Like Bishop Sankey or Marqueston Huff last year, there was a divide between different analysts on Poutasi’s traits, their worth, and consequently his draft stock (and in Poutasi’s case, that included his eventual position). Zierlein falls on the pessimistic end of the scale, seeing a more limited player who projects best as an NFL guard. Greg Cosell, on the other hand, has spoken highly of Poutasi and believes he could eventually be an NFL left tackle. Unless unfortunate things happen with Lewan, that wouldn’t be in Tennessee, but it does give you an idea of the range of opinions on him. He’s not my preferred style of offensive lineman, but the Titans aren’t listening to me in that area (and they shouldn’t be, in any case). I’d wondered if he could be competition inside for Andy Levitre, but haven’t seen any reports of him working there. With a young rookie, that’s probably the smartest plan even if Titans scout Marv Sunderland did call him “more of a guard guy” in his interview with the team’s official site after the pick was made. Barring injury, I don’t expect to see him on the field in 2015 but pencil him in for the starting right tackle job in 2016.

The Titans also re-signed Byron Stingily, who was an unrestricted free agent. Officially, he probably is a member of the competition with Bell and Stingily for the right tackle job. Unofficially, that the Titans added Lewan and Michael Oher last offseason, and then Bell and Poutasi this offseason with one starting job open, tells me everything I need to know about what they think of Stingily, and I’m not prepared to say they’re wrong. After last year’s injury issues, though, I’d expect the Titans to keep four offensive tackles once again, and with a rookie and a second-year player among the top three, I’d want a veteran like Stingily to be that fourth tackle.

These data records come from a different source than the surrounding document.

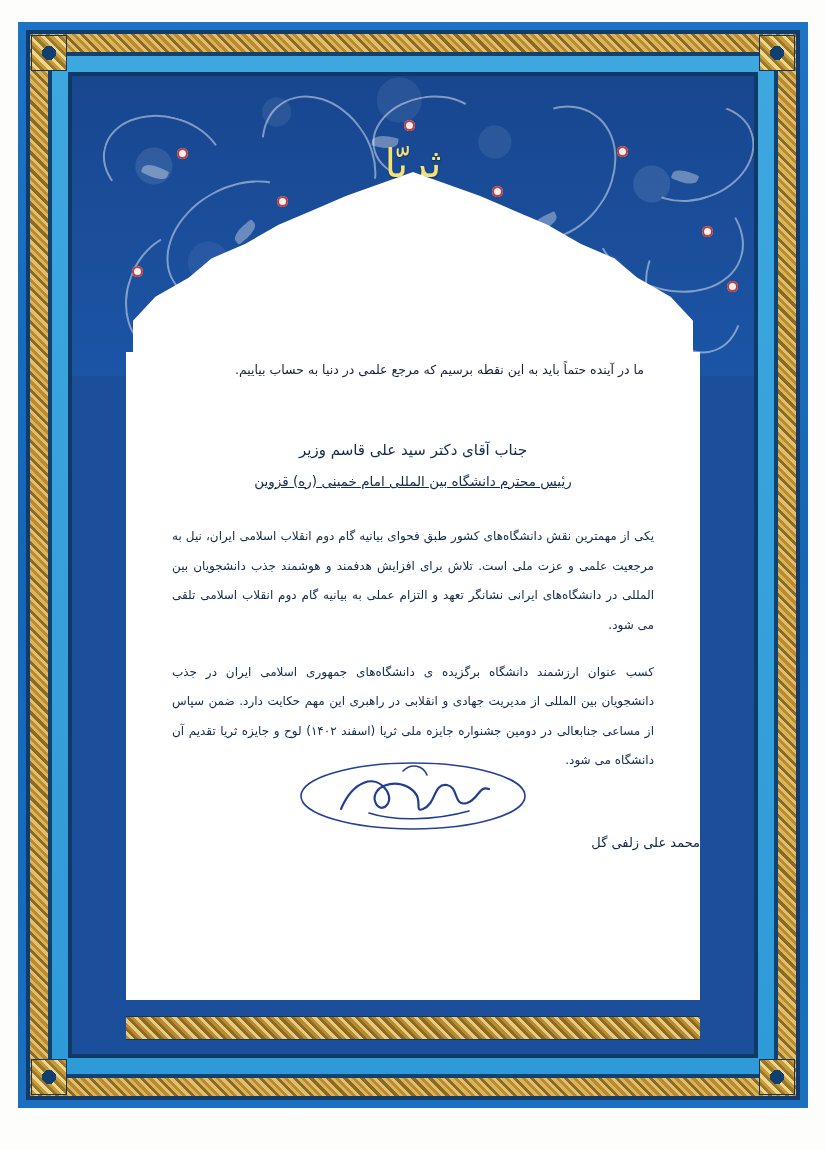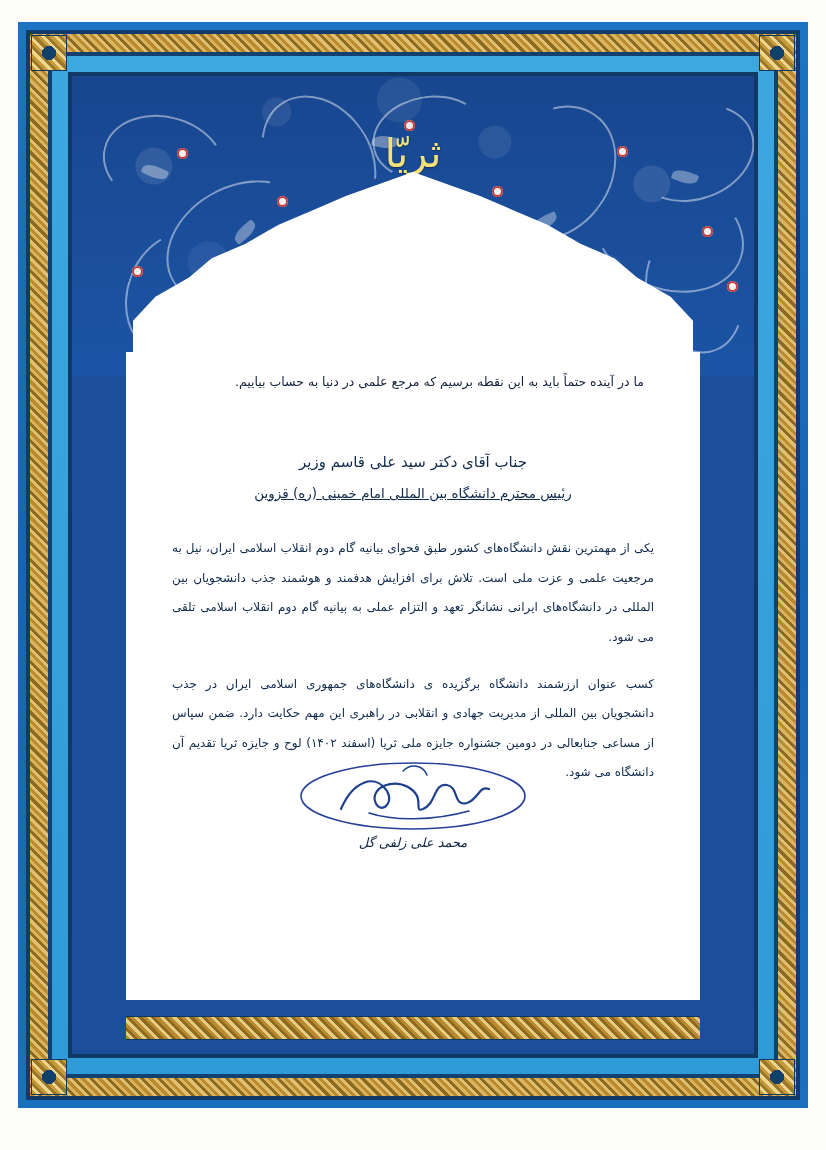"ثریّا" .calligraphy { top: 54px -> 64px }
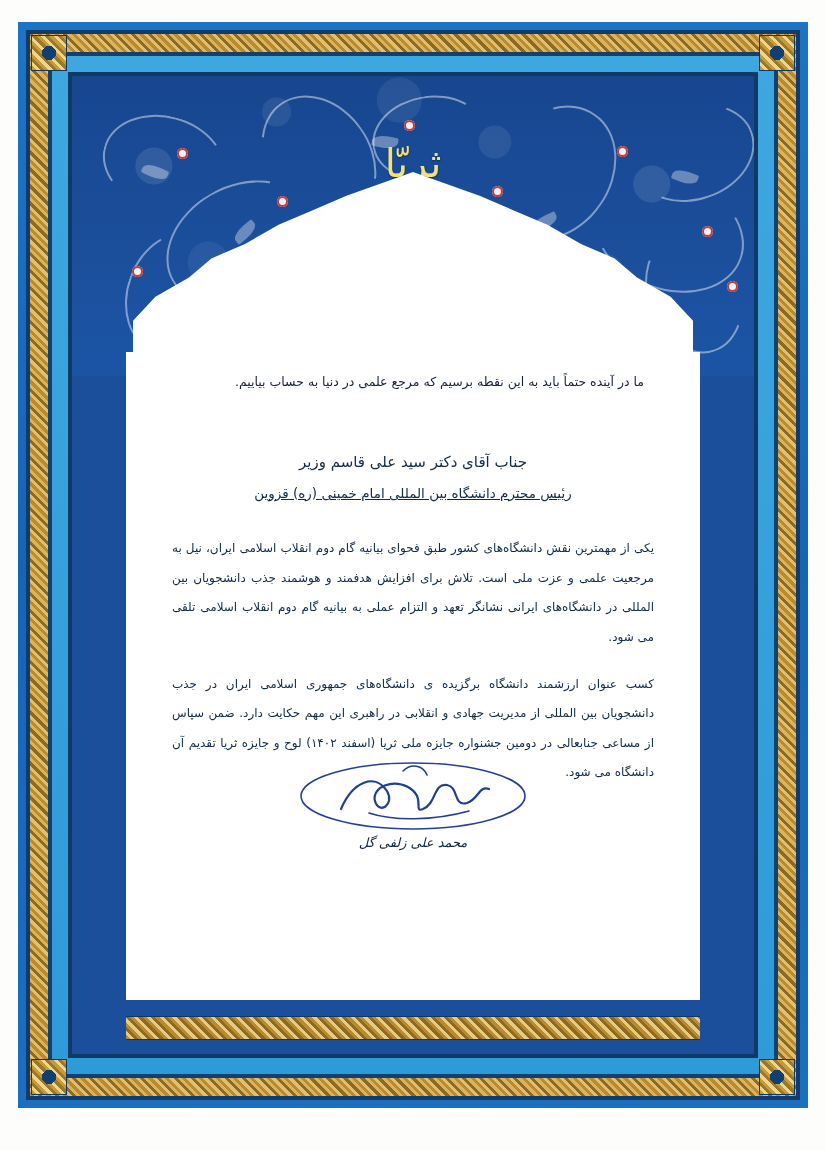"ما در آینده حتماً باید" .quote { margin: 12px 10px 4px 10px -> 0 10px 4px 10px }
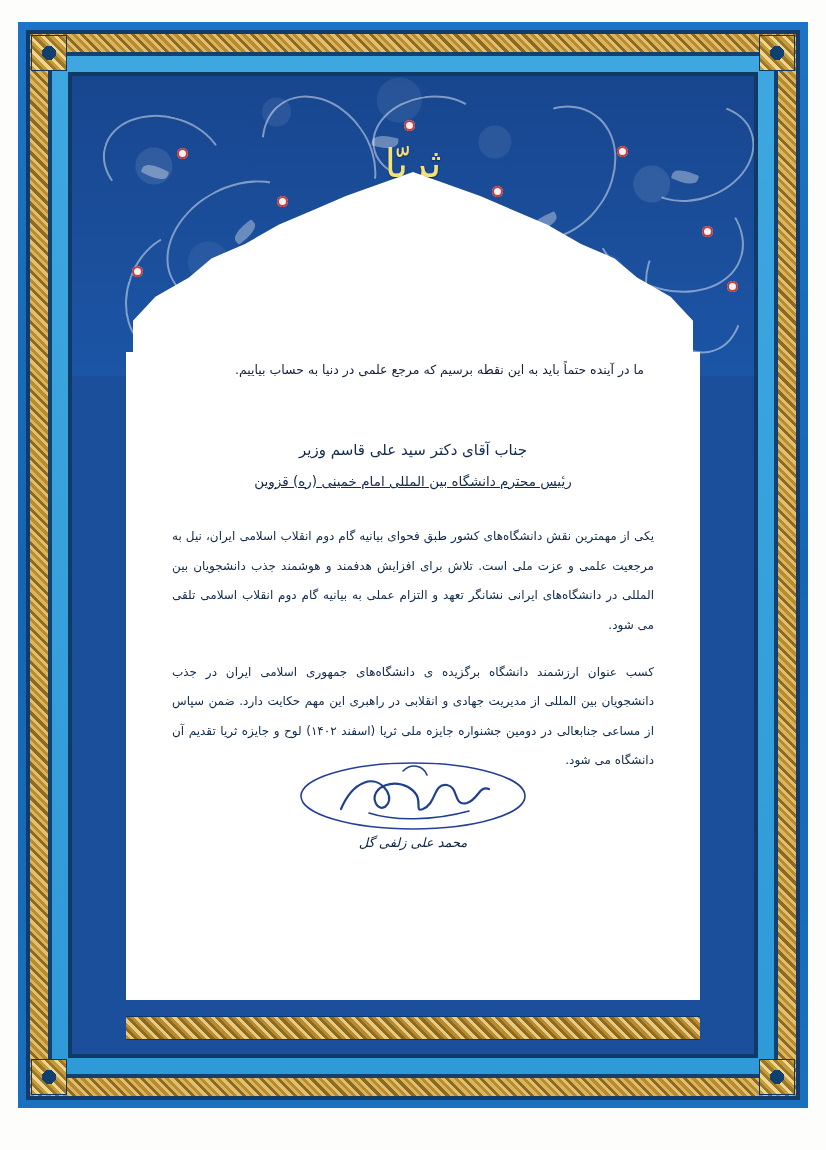"محمد علی زلفی گل" .signature-block { font-style: italic -> none; text-align: center -> none }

If the fourth tackle isn’t Stingily, I’d expect it to be Will Poehls, a 2014 undrafted free agent who spent last year on the practice squad. I thought he was on the sixth-best tackle on the team last preseason, but I have no clue how he’s progressed since then.

The Titans are a bit light at tackle right now. After seven players last preseason, there seem to be just those five right now practicing at the position. Terren Jones was released in training camp, and Jamon Meredith is making the transition to Levitre competition at left guard I thought Poutasi would make. I’ll cover that potential battle tomorrow.

Conclusion-Type Things

One lock starter, plus one battle with a likely favorite, which was pretty much the situation as I thought it was last offseason. Hopefully this year doesn’t produce the same disappointment. There’s some potential here, as Lewan could be the leader on and off the field of a much-improved grouping up front and Bell could be a solid enough starter. Or you could end up with a disaster like last year, with Lewan failing to improve as expected before missing time again, plus Bell and Poutasi yo-yo’ing in and out of the lineup based on who looked bad more recently. By now, I’m with Paul Kuharsky and his declaration that he’ll believe the Titans will finally have a good offensive line when it actually plays that way on the field.